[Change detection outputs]
——————
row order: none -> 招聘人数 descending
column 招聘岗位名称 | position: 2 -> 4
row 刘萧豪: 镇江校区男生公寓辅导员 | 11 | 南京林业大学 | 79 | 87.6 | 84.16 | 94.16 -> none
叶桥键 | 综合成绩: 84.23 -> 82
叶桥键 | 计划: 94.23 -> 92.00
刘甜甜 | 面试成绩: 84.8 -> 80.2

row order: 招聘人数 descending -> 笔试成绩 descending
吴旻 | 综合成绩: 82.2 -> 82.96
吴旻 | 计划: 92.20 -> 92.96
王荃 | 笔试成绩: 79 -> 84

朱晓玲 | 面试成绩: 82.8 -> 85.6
——————
#### AIM OF THE TASK:
In the entries above, find every line holding the word "招聘人数" and copy it out.

#### TASK ANSWER:
row order: none -> 招聘人数 descending
row order: 招聘人数 descending -> 笔试成绩 descending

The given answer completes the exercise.